Dataset records:
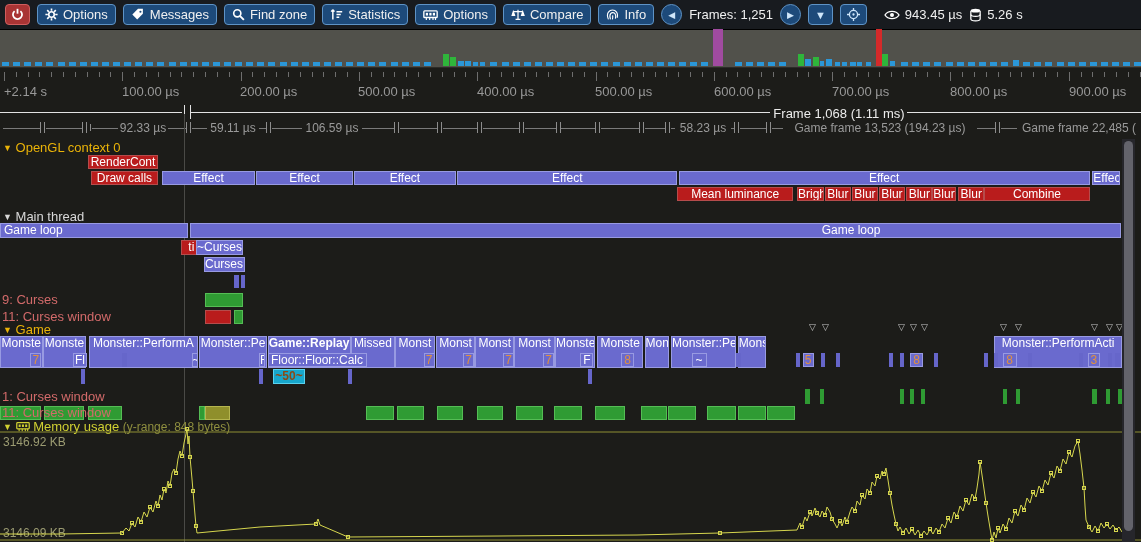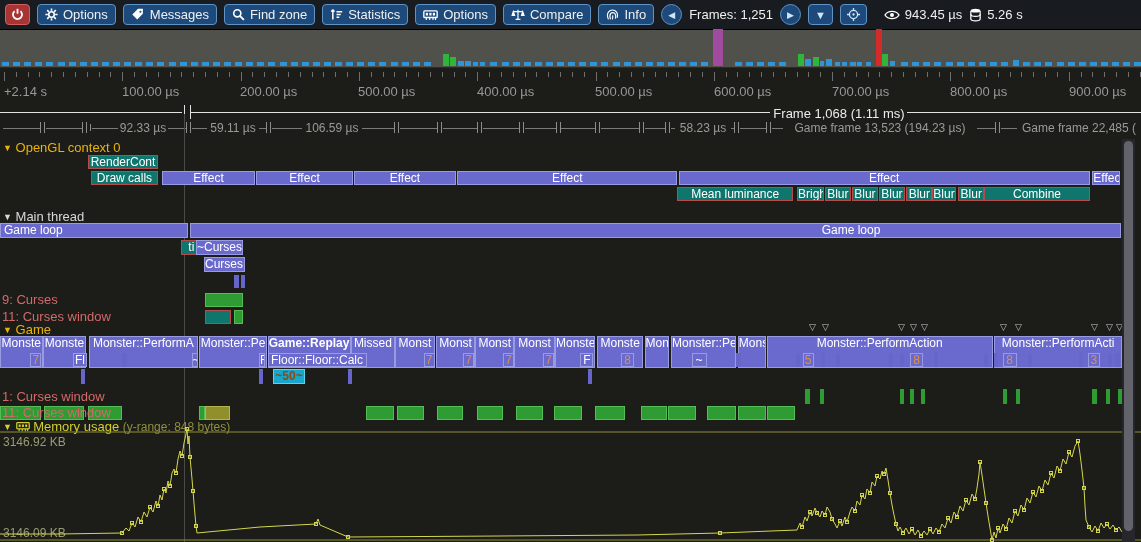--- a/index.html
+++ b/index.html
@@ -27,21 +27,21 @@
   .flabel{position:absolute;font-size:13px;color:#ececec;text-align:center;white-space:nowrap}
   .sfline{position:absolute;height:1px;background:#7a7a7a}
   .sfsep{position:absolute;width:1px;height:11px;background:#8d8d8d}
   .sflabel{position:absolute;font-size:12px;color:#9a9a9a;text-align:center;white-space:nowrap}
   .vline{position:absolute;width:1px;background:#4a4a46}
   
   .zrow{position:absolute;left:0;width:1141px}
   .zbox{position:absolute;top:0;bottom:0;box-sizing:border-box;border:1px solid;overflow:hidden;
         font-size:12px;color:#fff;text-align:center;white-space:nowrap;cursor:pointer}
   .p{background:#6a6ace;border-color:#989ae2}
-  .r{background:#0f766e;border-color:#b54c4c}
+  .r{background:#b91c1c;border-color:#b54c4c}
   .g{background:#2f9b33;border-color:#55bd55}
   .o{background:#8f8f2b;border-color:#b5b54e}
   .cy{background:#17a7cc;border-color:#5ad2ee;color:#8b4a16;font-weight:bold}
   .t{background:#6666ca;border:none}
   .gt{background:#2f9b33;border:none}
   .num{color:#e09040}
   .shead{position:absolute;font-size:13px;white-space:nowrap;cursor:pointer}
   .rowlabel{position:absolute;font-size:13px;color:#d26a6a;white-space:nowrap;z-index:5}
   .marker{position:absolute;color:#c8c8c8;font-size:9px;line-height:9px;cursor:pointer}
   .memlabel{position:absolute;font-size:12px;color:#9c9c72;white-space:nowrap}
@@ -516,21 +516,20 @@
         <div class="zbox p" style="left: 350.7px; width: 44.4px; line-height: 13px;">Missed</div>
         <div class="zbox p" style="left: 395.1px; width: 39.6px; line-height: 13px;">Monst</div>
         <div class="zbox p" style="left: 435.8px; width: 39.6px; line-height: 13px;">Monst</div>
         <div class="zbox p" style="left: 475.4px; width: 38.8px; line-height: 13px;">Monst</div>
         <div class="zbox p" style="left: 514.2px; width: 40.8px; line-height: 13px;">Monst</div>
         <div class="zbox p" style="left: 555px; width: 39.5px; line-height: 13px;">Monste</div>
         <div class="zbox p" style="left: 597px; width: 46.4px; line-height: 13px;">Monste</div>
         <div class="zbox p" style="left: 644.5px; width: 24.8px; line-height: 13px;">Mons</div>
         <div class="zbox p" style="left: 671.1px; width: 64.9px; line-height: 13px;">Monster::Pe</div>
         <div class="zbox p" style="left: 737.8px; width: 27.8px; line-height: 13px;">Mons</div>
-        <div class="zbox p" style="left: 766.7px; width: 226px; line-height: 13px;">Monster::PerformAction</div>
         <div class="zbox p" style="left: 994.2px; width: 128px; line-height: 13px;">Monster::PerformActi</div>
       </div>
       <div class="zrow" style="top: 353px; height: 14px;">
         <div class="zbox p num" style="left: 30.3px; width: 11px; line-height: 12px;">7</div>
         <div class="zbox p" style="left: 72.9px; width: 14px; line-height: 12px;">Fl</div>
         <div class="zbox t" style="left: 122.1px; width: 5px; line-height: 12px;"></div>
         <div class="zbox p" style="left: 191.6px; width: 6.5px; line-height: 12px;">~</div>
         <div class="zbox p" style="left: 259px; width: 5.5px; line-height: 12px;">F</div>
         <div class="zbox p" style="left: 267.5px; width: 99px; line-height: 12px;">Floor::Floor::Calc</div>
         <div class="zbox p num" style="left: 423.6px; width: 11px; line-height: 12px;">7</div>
...
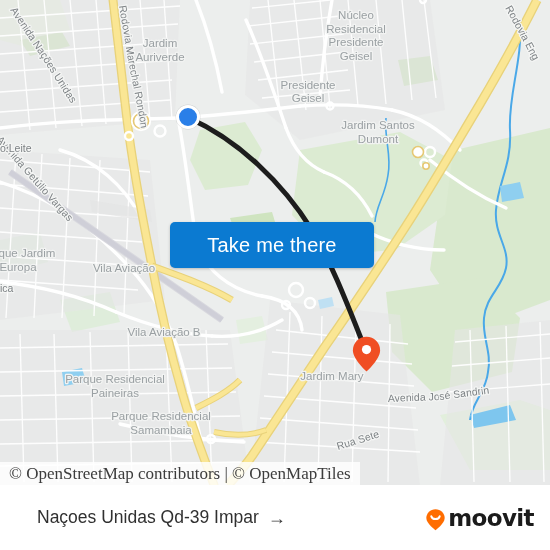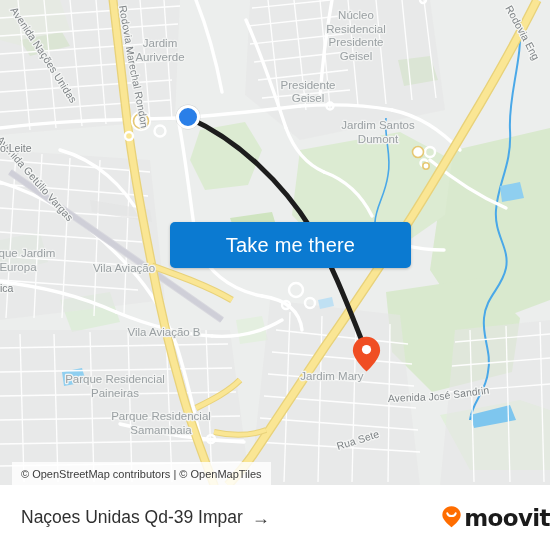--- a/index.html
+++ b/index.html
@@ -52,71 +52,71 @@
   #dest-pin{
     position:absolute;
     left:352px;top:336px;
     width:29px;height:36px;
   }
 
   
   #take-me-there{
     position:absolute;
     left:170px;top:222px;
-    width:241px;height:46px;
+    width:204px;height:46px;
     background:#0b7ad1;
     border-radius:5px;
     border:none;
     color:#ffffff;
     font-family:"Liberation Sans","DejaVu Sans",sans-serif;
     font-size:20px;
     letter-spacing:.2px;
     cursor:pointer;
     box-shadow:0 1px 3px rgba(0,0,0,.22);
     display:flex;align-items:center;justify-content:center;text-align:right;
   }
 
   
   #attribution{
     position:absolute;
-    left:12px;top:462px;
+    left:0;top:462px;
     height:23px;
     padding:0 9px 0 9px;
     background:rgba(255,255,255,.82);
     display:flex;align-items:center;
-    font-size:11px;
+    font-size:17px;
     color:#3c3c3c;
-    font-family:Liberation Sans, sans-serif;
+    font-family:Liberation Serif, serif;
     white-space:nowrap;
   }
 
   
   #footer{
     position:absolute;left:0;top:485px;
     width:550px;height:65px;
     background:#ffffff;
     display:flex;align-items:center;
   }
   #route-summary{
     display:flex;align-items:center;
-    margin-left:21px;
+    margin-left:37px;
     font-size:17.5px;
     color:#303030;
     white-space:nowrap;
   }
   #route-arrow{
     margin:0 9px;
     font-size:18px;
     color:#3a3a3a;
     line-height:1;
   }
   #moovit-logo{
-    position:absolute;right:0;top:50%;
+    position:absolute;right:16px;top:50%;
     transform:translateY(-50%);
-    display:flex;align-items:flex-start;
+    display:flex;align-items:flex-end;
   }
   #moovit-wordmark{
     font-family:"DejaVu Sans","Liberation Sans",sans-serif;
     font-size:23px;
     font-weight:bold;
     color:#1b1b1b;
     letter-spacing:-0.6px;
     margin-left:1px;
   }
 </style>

## Task to carry out
Report all lines of the data that include the word "serif".

## Exercise response
     font-family:"Liberation Sans","DejaVu Sans",sans-serif;
-    font-family:Liberation Sans, sans-serif;
+    font-family:Liberation Serif, serif;
     font-family:"DejaVu Sans","Liberation Sans",sans-serif;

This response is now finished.